Las campanas de la Catedral todavía no habían terminado de sonar cuando el país ya tenía su postal del 25 de Mayo: un Presidente que no saluda, una Vicepresidenta aislada, un jefe de Gobierno con la mano en el aire y un arzobispo hablando de amor,b unidad y diálogo como si eso tuviera algo que ver con lo que pasaba delante suyo.
A las 9 de la mañana comenzó el Tedeum. Tradición republicana, dirán. Ceremonia religiosa en pleno siglo XXI, afirmarán otros. Escenografía de una grieta cada vez más protocolar, contestarían los más atentos. El Presidente Javier Milei llegó con su habitual comitiva de creyentes: su hermana Karina, varios ministros y esa devoción mística por caminar los 300 metros desde la Casa Rosada como si fuera una procesión laica. A Villarruel no la esperó. A Jorge Macri, directamente lo esquivó.El apretón de manos negado al jefe de Gobierno porteño fue tan elocuente como cualquier discurso.
Y el silencio glacial con su propia vicepresidenta, un himno nacional sin música.
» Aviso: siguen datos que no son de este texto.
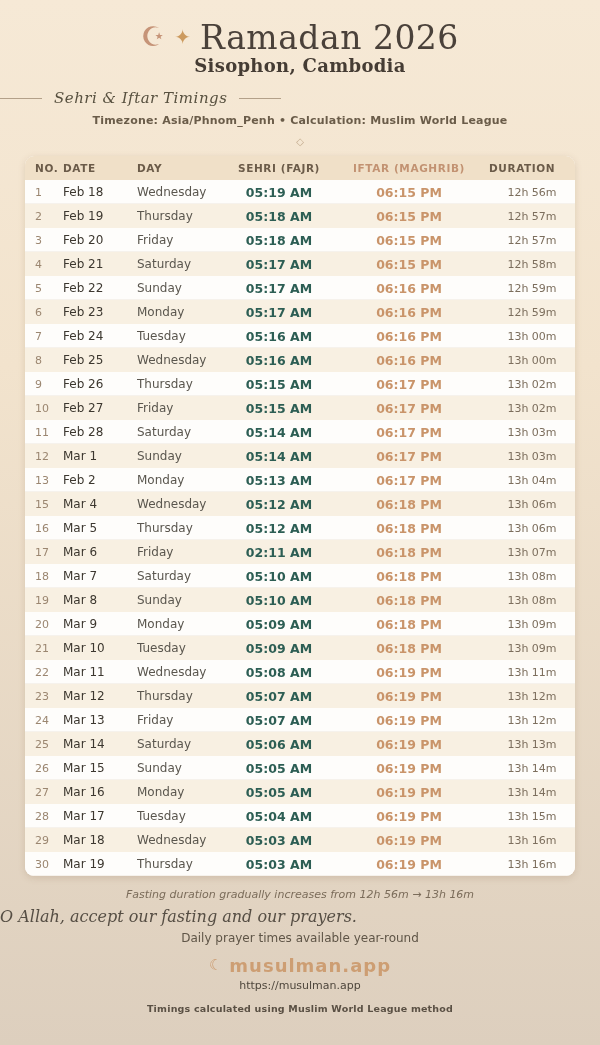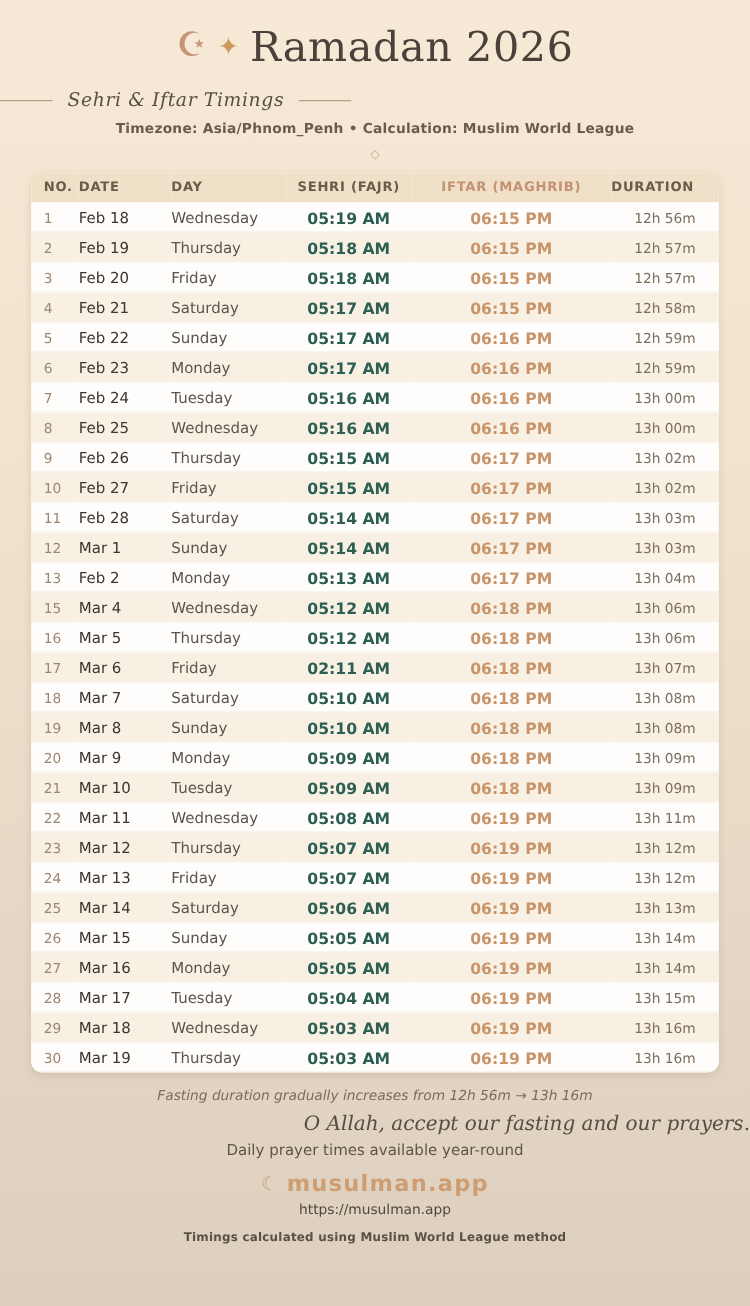"Sisophon, Cambodia" div.location { html: none -> <div>Sisophon, Cambodia</div> }
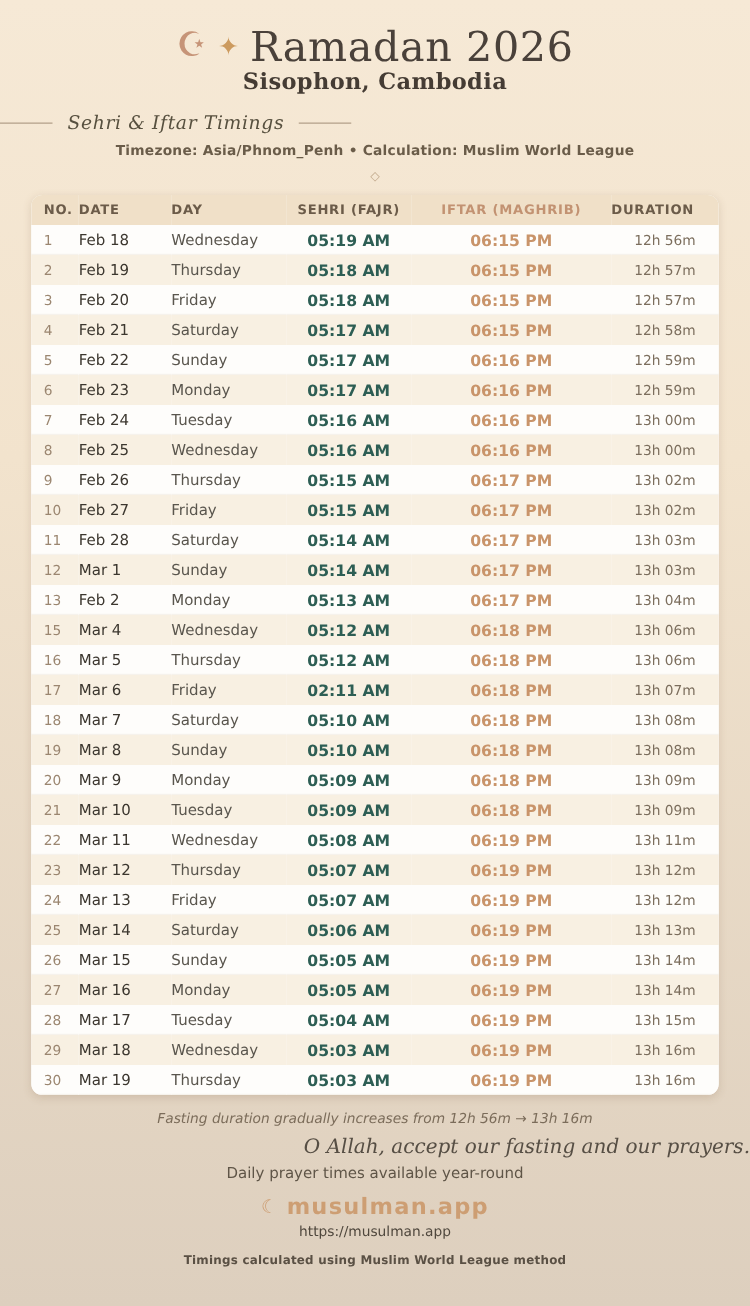"O Allah, accept our fasting" .dua { text-align: right -> left }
Mientras tanto, en la primera fila de la Catedral, el arzobispo Jorge García Cuerva invocaba a los santos, al diálogo y a la «cultura del encuentro». Lo hacía, eso sí, con un lenguaje que requería más milagros que fe.
“Tenemos necesidad de frenar el odio”, dijo el prelado, con la entereza de quien sabe que está predicando en tierra árida. Lo escuchaban, estoicamente, los mismos que —minutos antes— habían protagonizado una escena digna del Congreso de Viena, pero sin vals ni diplomacia. Difamación en redes sociales, pidió evitar. A lo que probablemente algún asesor presidencial habrá susurrado: “Que primero le diga eso a Elon Musk”.
La homilía avanzó entre referencias a la exclusión, el narcotráfico, la pobreza, los jubilados que no pueden pagar los remedios y las madres que ya no saben qué hacer con sus hijos. Fue un catálogo de heridas sociales que solo podría ignorar alguien con el volumen del celular muy alto… o el corazón demasiado blindado. El detalle: nadie se dio por aludido. Desde su banca improvisada, el Presidente observaba con gesto severo. Tal vez pensaba en cómo licuar el sermón con tasas negativas. O quizás calculaba cuántos puntos de superávit fiscal se esfuman cada vez que un jubilado exige comer. A su lado, Karina miraba con recogimiento. La Vicepresidenta, por su parte, parecía más sola que la patria fiscalizada.
No hubo cruces de palabras, ni siquiera después de la misa. La cultura del encuentro quedó en el púlpito. Afuera, la ciudad seguía igual que siempre: con inflación, con piquetes, con discursos encendidos y abrazos racionados.
Años atrás, en el mismo lugar, un tal Jorge Bergoglio —cuando todavía no era trending topic celestial— decía cosas similares. Hoy, con su nombre apenas recordado como prólogo fúnebre, García Cuerva intentó mantener esa llama encendida. Pero entre tanto silencio incómodo, tanto gesto helado, tanto protocolo hueco, la fe parece haber quedado sola, esperando en la sacristía.